If you need the size of the data pointed by a pointer you will have to remember it by storing it explicitly.
sizeof() works at compile time. so, sizeof(ptr) will return 4 or 8 bytes typically. Instead use strlen.
The strlen() function provided by string.h gives you how many "real characters" the string pointed by the argument contains. However, this length does not include the terminating null character '\0'; you have to consider it if you need the length to allocate memory.
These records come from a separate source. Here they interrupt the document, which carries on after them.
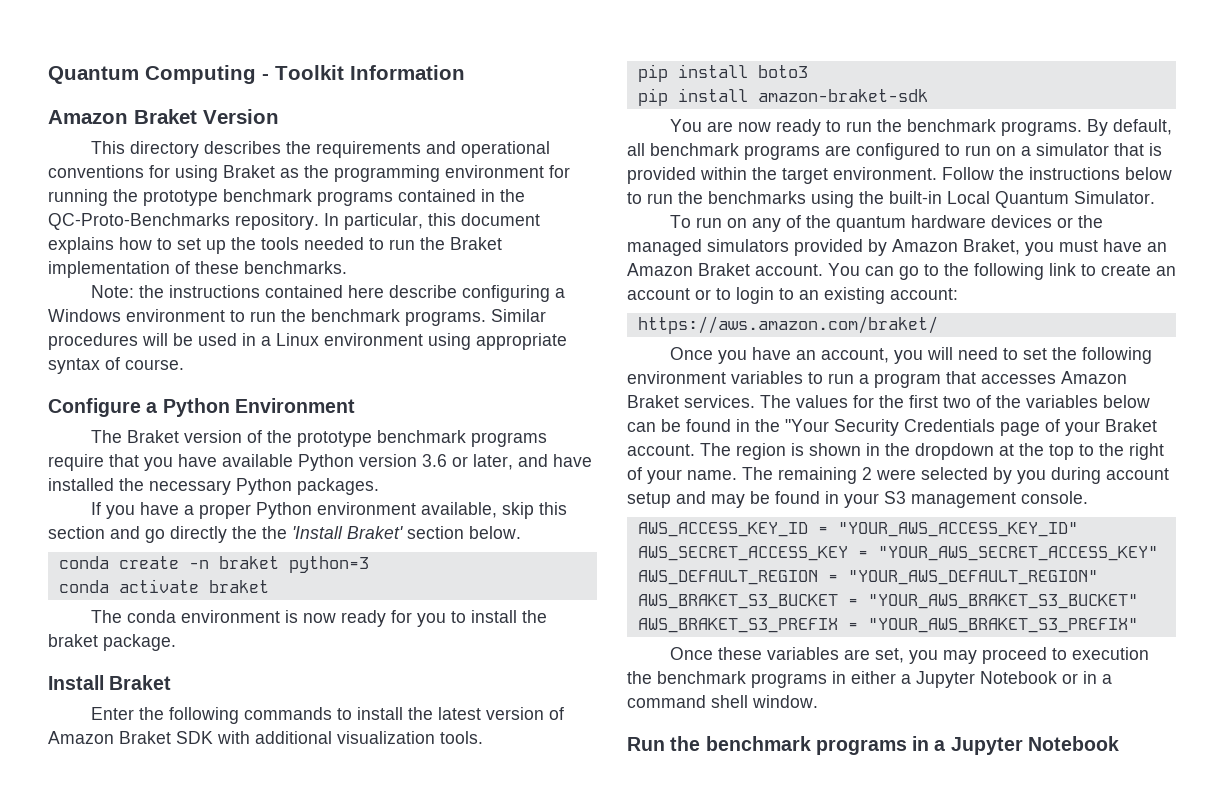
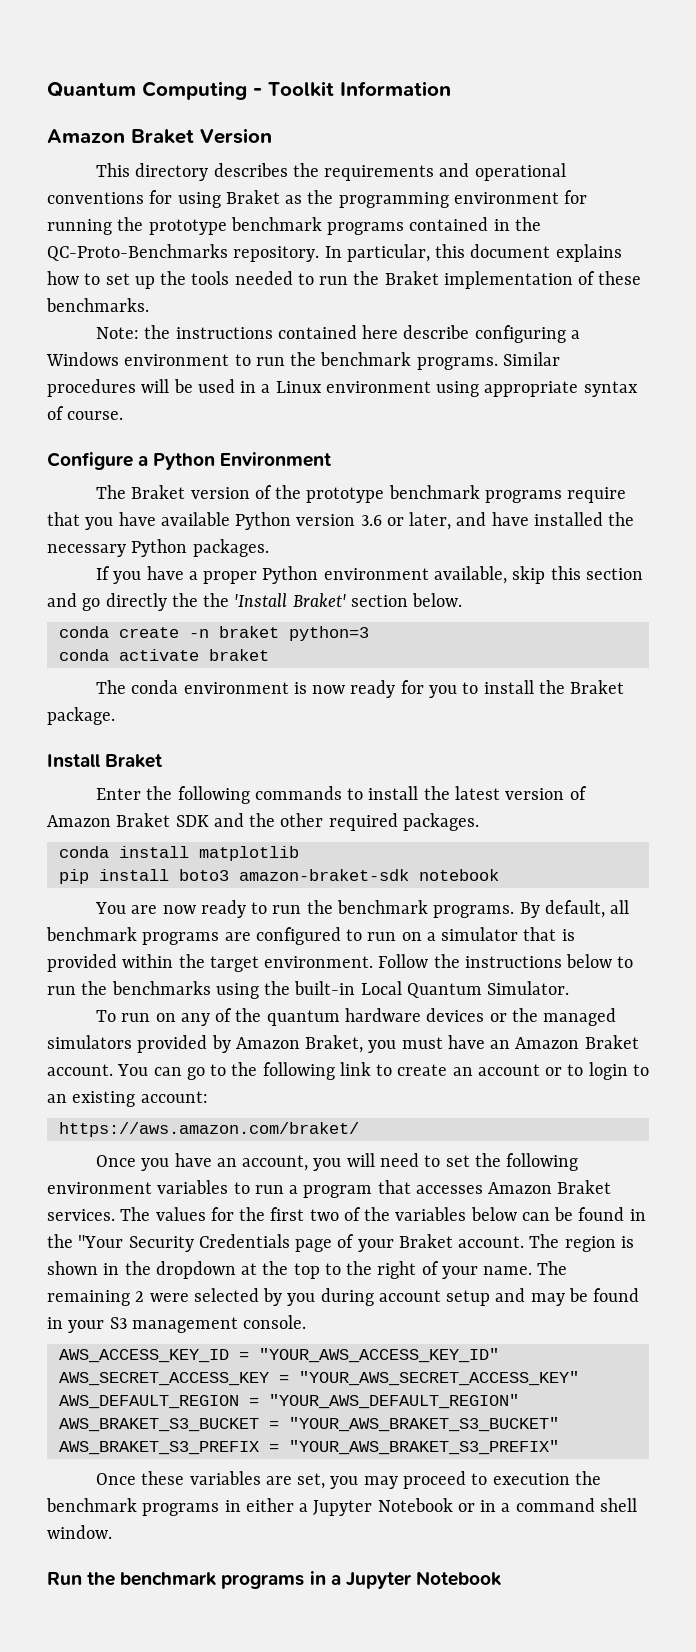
- The conda environment is now ready for you to install the braket package.
+ The conda environment is now ready for you to install the Braket package.
- Enter the following commands to install the latest version of Amazon Braket SDK with additional visualization tools.
+ Enter the following commands to install the latest version of Amazon Braket SDK and the other required packages.
+ conda install matplotlib
- pip install boto3
- pip install amazon-braket-sdk
+ pip install boto3 amazon-braket-sdk notebook

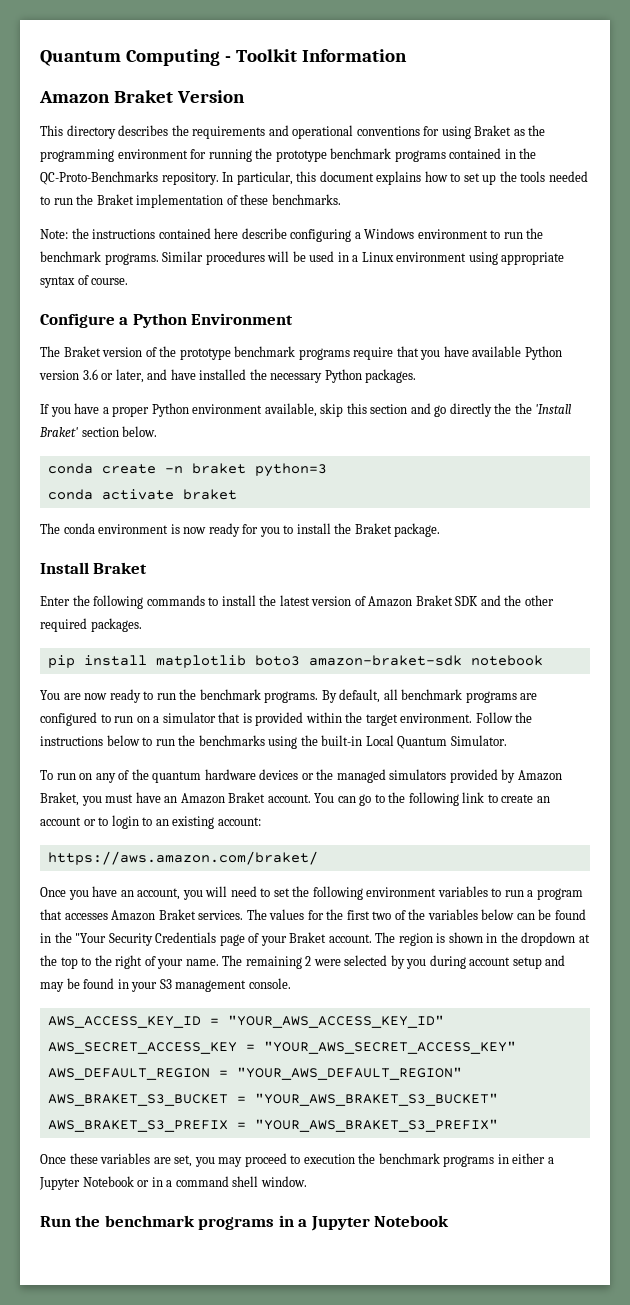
- conda install matplotlib
- pip install boto3 amazon-braket-sdk notebook
+ pip install matplotlib boto3 amazon-braket-sdk notebook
That 4 bytes is the size of a pointer to char on your platform.
#include<stdio.h>
main()
{
int mystrlen(char *);
char str[100];
char *p;
p=str;
printf("Enter the string..?\n");
scanf("%s",p);
int x=mystrlen(p);
printf("Length of string is=%d\n",x);
}
int mystrlen(char *p)
{
int c=0;
while(*p!='\0')
{
c++;
*p++;
}
return(c);
}
simple code to understand
You are looking for the strlen() function.
You can try using:
char *ptr = "stackoverflow"
size_t len = strlen(ptr);
if ptr length is an argument of a function it's reasonable to use pointers as a strings. we can get string length by following code:
char *ptr = "stackoverflow";
length=strlen((const char *)ptr);
And for more explanation, if string is an input string by user with variable length, we can use following code:
unsigned char *ptr;
ptr=(unsigned char *)calloc(50, sizeof(unsigned char));
scanf("%s",ptr );
length=strlen((const char *)ptr);
Purely using pointers you can use pointer arithmetic:
int strLen(char *s)
{
int *p = s;
while(*p !=’\0’)
{
p++; /* increase the address until the end */
}
Return p – s; /* Subtract the two addresses, end - start */
}
Even though this is a generic C question, it gets pretty high hits when looking this question up for C++. Not only was I in C/C++ territory, I also had to be mindful of Microsoft's Security Development Lifecycle (SDL) Banned Function Calls for a specific project which made strlen a no-go due to,
For critical applications, such as those accepting anonymous Internet connections, strlen must also be replaced...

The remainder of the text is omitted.